Trey Songz Is Superbly Seductive on ‘Trigga,’ Equates Cake With [Redacted]
Release Date: July 1, 2014
With his sixth album Trigga, Trey Songz returns, ribald and ready, to swat middling crooners out of his lane. Ty Dolla $ign, Future, Justin Bieber, Drake, Chris Brown, The Weeknd: In the two years since Songz’s first chart-topping album, Chapter V, a wave of mutable rap and R&B heartthrobs has crested. The genres have always had a certain lugubrious energy in common, but now, more than ever, rappers are dabbling in 3D songwriting and R&B singers are borrowing, or creating, cadences that channel popular hip-hop. It’s a beautiful time to be in the club.
But where Bieber and Brown lack subtlety and Drake and his ilk are limited singers, Trigga finds Songz in peak form and right on time. He even opens the album with a wink at a perennial black Twitter trending topic, sweetly cooing through ostensible metaphors for analingus on “Cake.” “Baby this might sound rude,” he demurs at first, then, “Go on lay your body down all over my plate, once I blow my candles out put it in my face.” Hardly the Marquis de Sade, but Songz’s bedroom rhetoric illuminates possibilities beyond the shrewd masculinity and gendered sexuality of mainstream hip-hop and R&B.
Songz has a graceful, minty, multi-octave range and, despite his consistency, a reputation for being R&B’s man in the wings: too wholesome to be R. Kelly, absent the dimpled wattage of Usher, and lacking Brown’s choreography. Trigga isn’t as cohesive as 2009’s Ready, but it’s a sublime, soulful convergence of the sonic minimalism and oil-slicked synths of today’s hip-hop and R&B (courtesy, mostly, of Young Thug and Migos-famous producer Dun Deal), and its sound provides a charismatic contrast to its almost anhedonic pursuit of pleasure. A 20-track album (!) never felt so breezy.
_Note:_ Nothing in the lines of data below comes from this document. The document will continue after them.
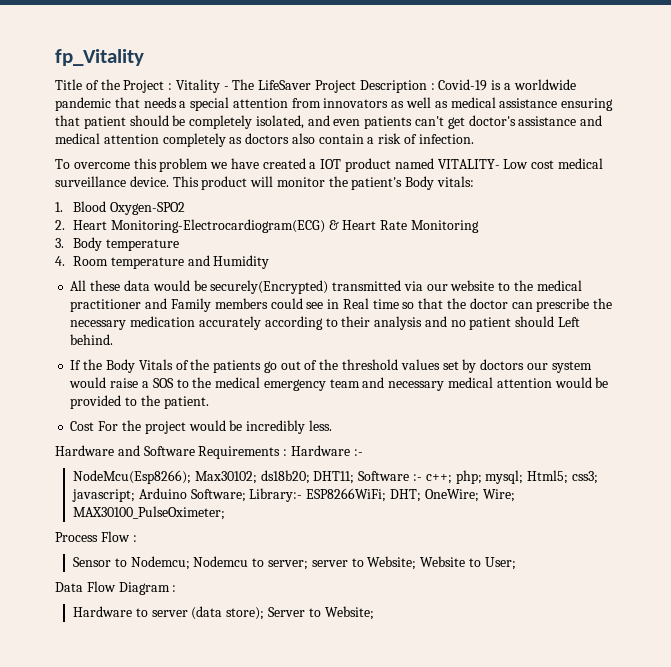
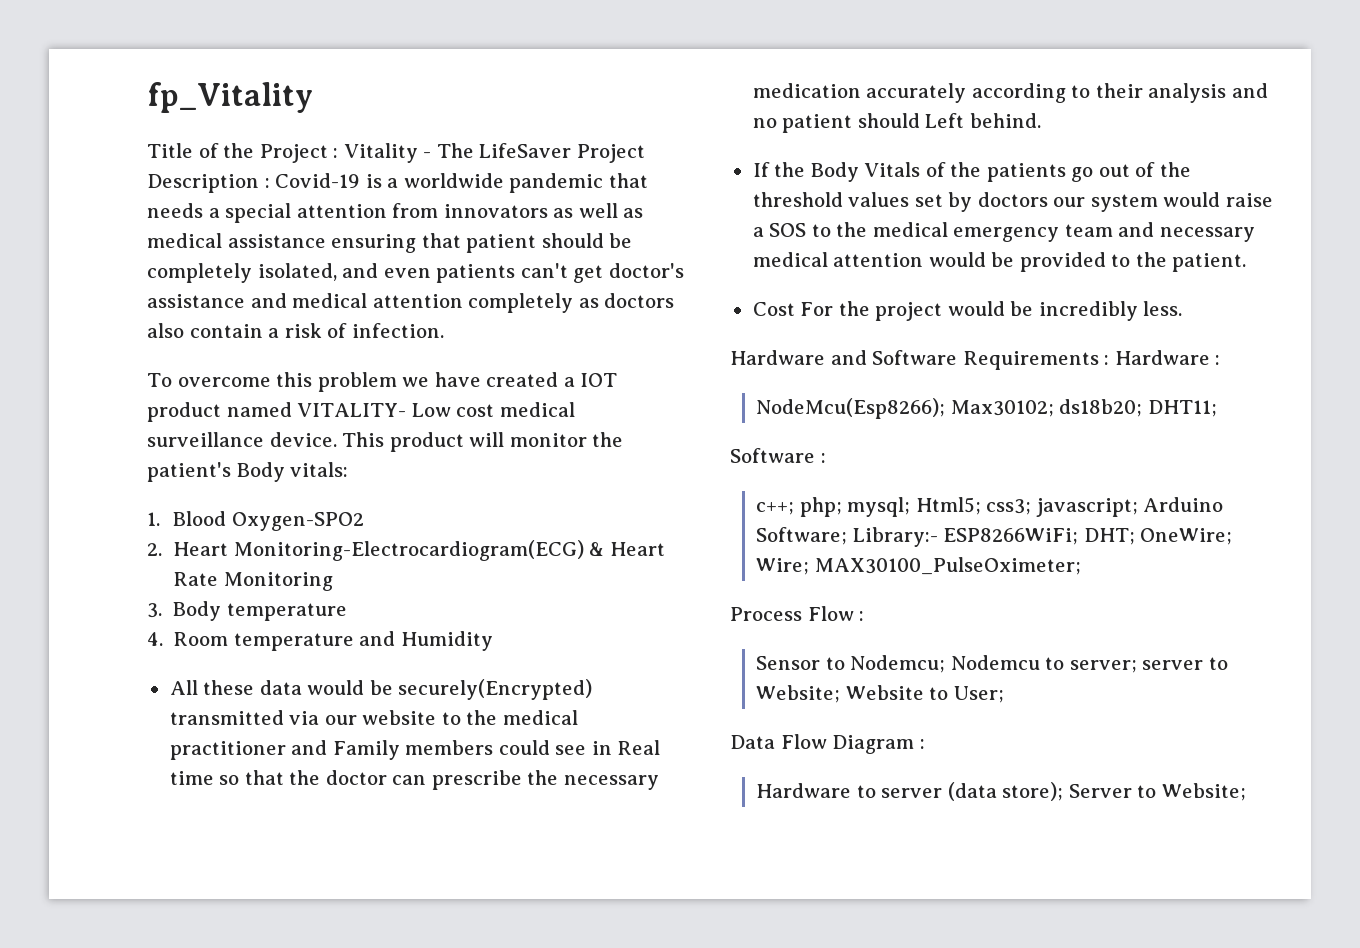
[353,449,363,456] :- -> [1215,355,1221,365] :
[358,471,422,481] Software :- -> [730,448,826,463] // Software : //

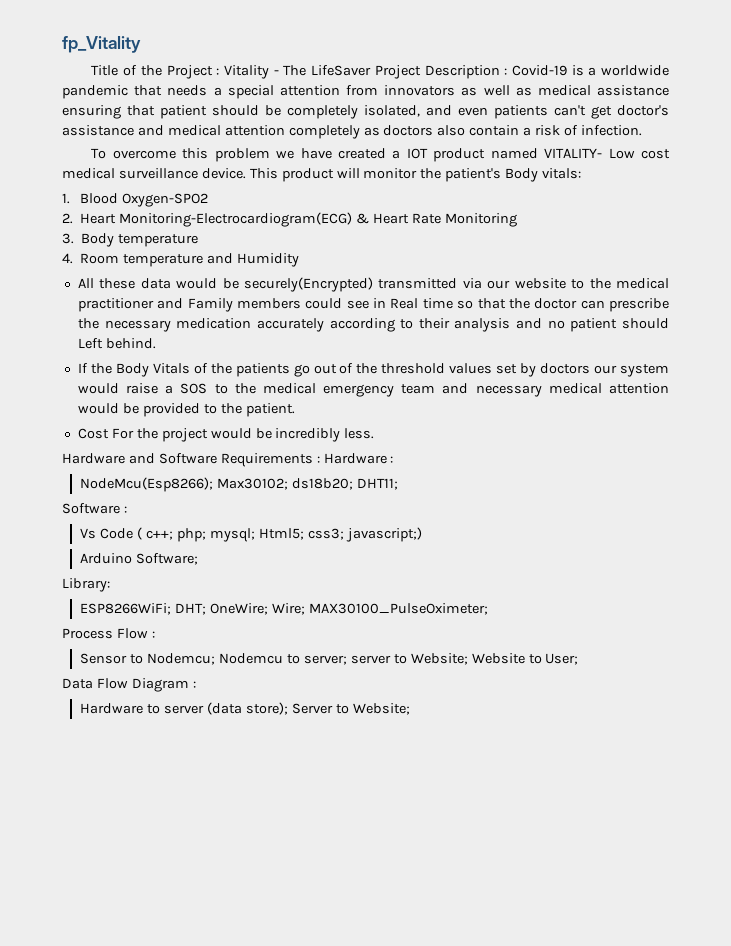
(826, 458) none -> [80,527,143,540] Vs Code (
[1035,498,1138,517] javascript; -> [345,527,422,542] javascript;) //
[852,527,938,547] Library:- -> [62,578,110,592] // Library: //

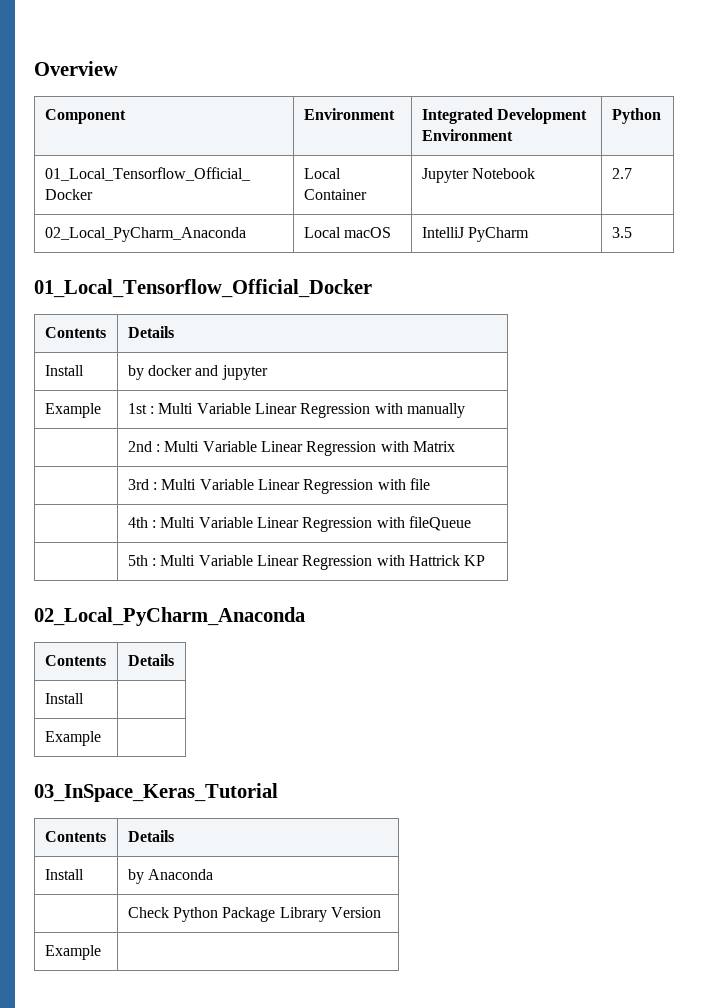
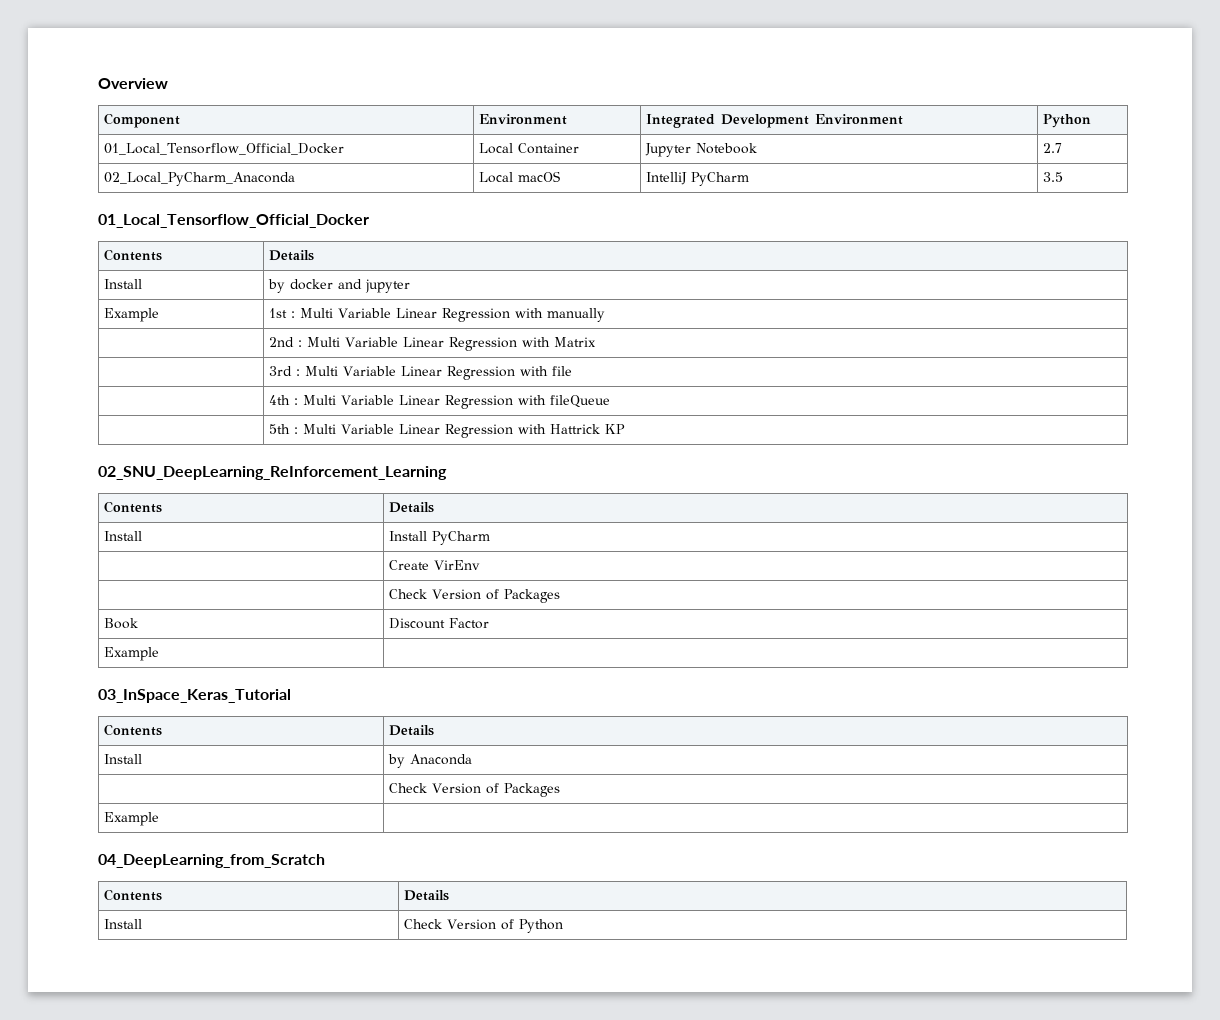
[34,607,305,626] [44,655,106,666] [127,654,174,666] [44,693,84,704] 02_Local_PyCharm_Anaconda // Contents | Details // Install | -> [98,466,447,480] [103,501,162,513] [388,502,434,513] [103,531,142,541] [388,531,490,545] [388,560,480,570] [388,589,560,603] [103,618,138,629] [388,618,489,629] 02_SNU_DeepLearning_ReInforcement_Learning // Contents | Details // Install | Install PyCharm // | Create VirEnv // | Check Version of Packages // Book | Discount Factor
[172,907,381,922] [44,945,101,960] Python Package Library Version // Example | -> [431,783,560,797] [103,812,159,826] [98,854,325,868] [103,889,162,901] [403,890,449,901] [103,919,142,929] [403,919,563,933] Version of Packages // Example | // 04_DeepLearning_from_Scratch // Contents | Details // Install | Check Version of Python

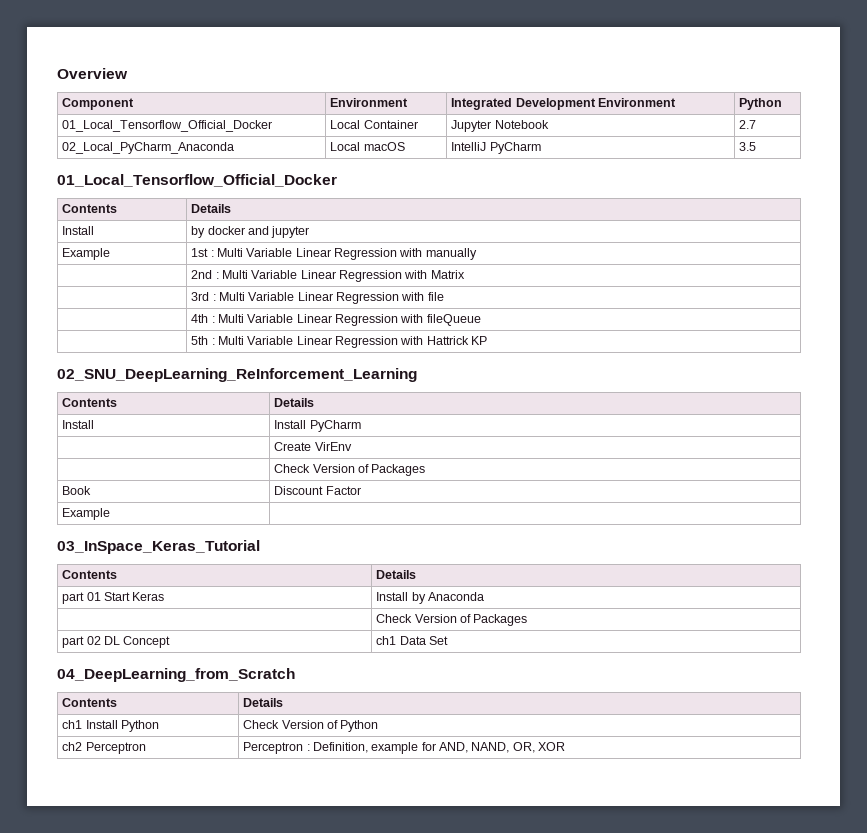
[103,754,142,764] Install | -> [62,592,165,604] [376,592,409,601] part 01 Start Keras | Install
[103,812,159,826] Example | -> [62,636,171,648] [376,636,448,645] part 02 DL Concept | ch1 Data Set
[103,919,142,929] Install -> [62,720,159,732] ch1 Install Python
(563, 926) none -> [62,742,146,754] [243,742,566,754] // ch2 Perceptron | Perceptron : Definition, example for AND, NAND, OR, XOR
Songz is seductive and encouraging over the ultraviolet slap of DJ Mustard on “Na Na,” the album’s Fugees-sampling lead single, and turns a pocket-dial mishap into a smouldering ballad with a gorgeous minor scale hook on “Smart Phones.” A placid, Yann Tiersen-esque ambient piano sample anchors the bitter ballad “Y.A.S. (You Ain’t Shit).” And for all of the album’s chauvinistic needling (like analogizing women of different ethnicities to exotic cars on “Foreign,” and bringing a giddy Justin Bieber along for the ride on the remix) he sets up Nicki Minaj for a centrifugal counterpoint on “Touchin’ Lovin,'” a song that interpolates a melody from Notorious B.I.G. and R. Kelly’s “Fuck You Tonight.” Sneering, she comes in with her own boudoir manifesto: “Sometimes I tell ‘em I love ‘em because I just want to fuck ‘em.”